Data entries:
────

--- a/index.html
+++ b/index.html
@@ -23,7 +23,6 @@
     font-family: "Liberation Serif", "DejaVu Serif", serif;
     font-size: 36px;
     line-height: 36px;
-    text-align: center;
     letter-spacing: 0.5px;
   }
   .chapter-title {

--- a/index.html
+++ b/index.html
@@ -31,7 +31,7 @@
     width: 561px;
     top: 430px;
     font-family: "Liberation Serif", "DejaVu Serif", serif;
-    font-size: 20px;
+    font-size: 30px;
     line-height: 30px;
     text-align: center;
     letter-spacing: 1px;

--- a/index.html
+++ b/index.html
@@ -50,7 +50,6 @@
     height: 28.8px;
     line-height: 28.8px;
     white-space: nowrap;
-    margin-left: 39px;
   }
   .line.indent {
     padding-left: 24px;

────

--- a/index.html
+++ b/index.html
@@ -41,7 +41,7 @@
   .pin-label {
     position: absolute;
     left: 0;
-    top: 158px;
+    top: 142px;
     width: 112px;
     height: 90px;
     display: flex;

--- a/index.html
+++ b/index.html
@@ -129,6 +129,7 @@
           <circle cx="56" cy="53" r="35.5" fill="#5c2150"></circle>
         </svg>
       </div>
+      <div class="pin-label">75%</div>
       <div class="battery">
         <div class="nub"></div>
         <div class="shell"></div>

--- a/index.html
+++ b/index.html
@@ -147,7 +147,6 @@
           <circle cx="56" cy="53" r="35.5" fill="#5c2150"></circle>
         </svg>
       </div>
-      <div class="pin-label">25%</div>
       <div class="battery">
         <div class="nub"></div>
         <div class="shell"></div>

────

Your task is to copy each line of the entries that includes the word "spacing".

     letter-spacing: 0.5px;
     letter-spacing: 1px;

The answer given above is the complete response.